Pandemia de COVID-19
Se o relacionamento entre Pequim e Washington já estava bastante complicado em função das "guerras comerciais" travadas antes da COVID-19, a pandemia veio para complicar ainda mais esse quadro.
"A pandemia é uma oportunidade para endurecer o discurso em relação à China. É nítido que ela é usada como uma forma de populismo pelo Trump", acredita Hendler.
Lins da Silva nota que, apesar da "a China também se enfraquecer economicamente com a crise do coronavírus", ela está melhor posicionada para se beneficiar diplomaticamente da pandemia.

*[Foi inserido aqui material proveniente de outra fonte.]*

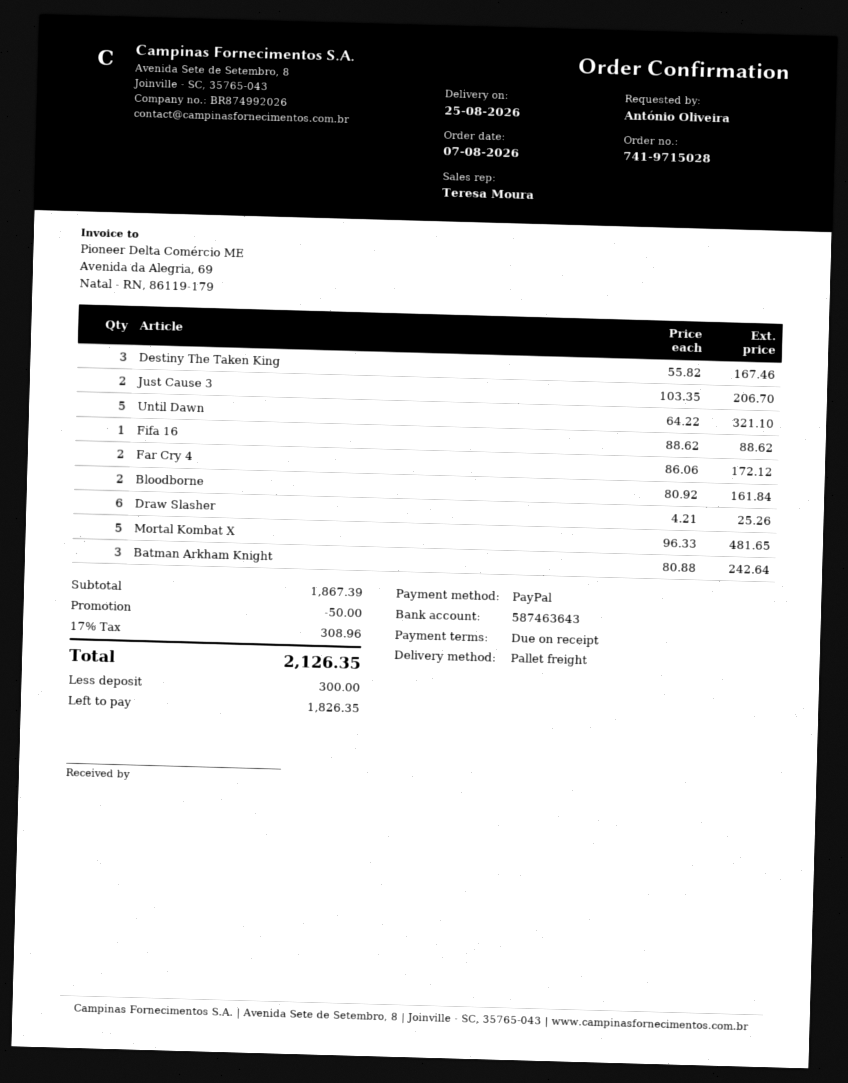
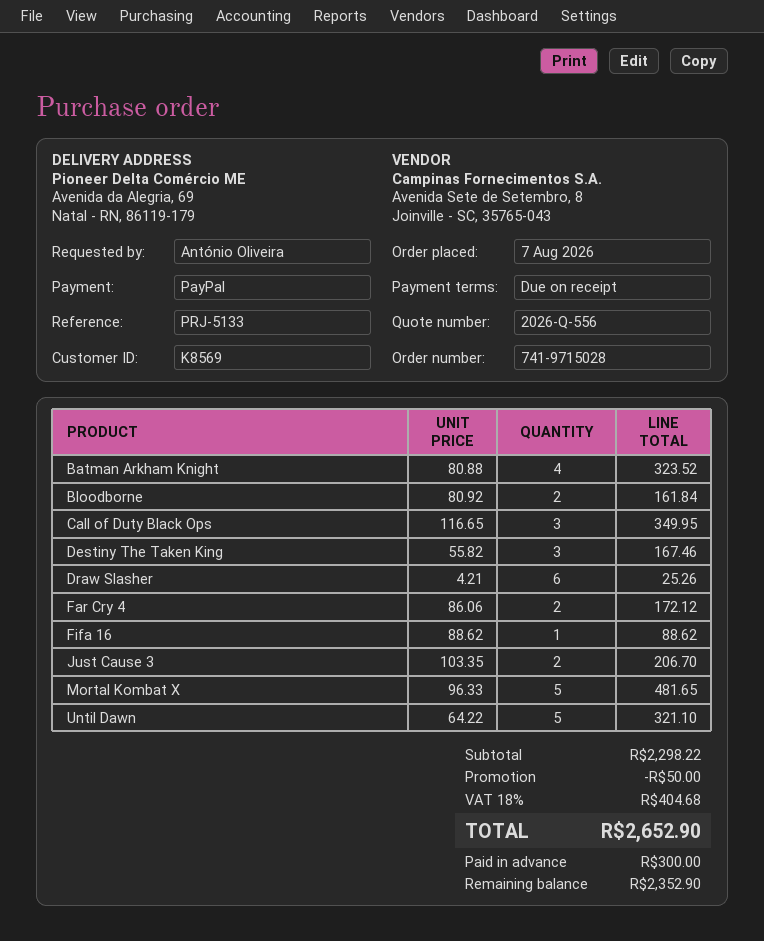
Batman Arkham Knight: 3 x 80.88 = 242.64 -> 4 x 80.88 = 323.52
Call of Duty Black Ops: none -> 3 x 116.65 = 349.95
subtotal: 1867.39 -> 2298.22
tax: 17% = 308.96 -> 18% = 404.68
total: 2126.35 -> 2652.90
balance: 1826.35 -> 2352.90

"[A China] tentará continuar ocupando o vácuo de liderança deixado por Trump nas organizações multilaterais e em diversas regiões do mundo, como África e América Latina", acredita Lins da Silva.
Hendler concorda, e acredita que a China utilizará o momento para impulsionar sua "diplomacia de saúde", voltada para países em desenvolvimento.
"A China tem uma política de exportações de serviços de saúde muito antiga. Com a COVID-19 eles estão exportando médicos e aumentando a sua projeção no sul global e na Europa", notou.
Os EUA, por outro lado, são o país mais afetado pela COVID-19 mundialmente e tomou algumas medidas pouco diplomáticas para garantir seu suprimento de equipamentos médicos, gerando atrito inclusive com França e Alemanha.
Portanto, os EUA podem sentir-se coagidos a recrudescer sua retórica contra a China e o clima "deve continuar tenso pelo menos até a eleição americana se realizar".
Conflito militar
Apesar da pandemia e das acusações mútuas, os especialistas não acreditam na eclosão de um conflito militar entre as duas potências.
"A possibilidade de um conflito aberto é mínima", acredita Hendler, que cita o "dilema nuclear" e lembra que "uma guerra aberta entre duas potências nucleares nunca aconteceu".
Além disso, apesar da retórica do presidente, "tem pessoas altamente qualificadas por trás da formulação da política externa norte-americana", que não apostam em uma guerra aberta com Pequim.
Lins da Silva argumenta que nem o presidente Donald Trump estaria interessado em um conflito militar de larga escala.
"Não vejo ameaça séria à segurança global nesse período, porque não interessa a Trump um conflito aberto e perigoso durante a sua campanha", concluiu Lins da Silva.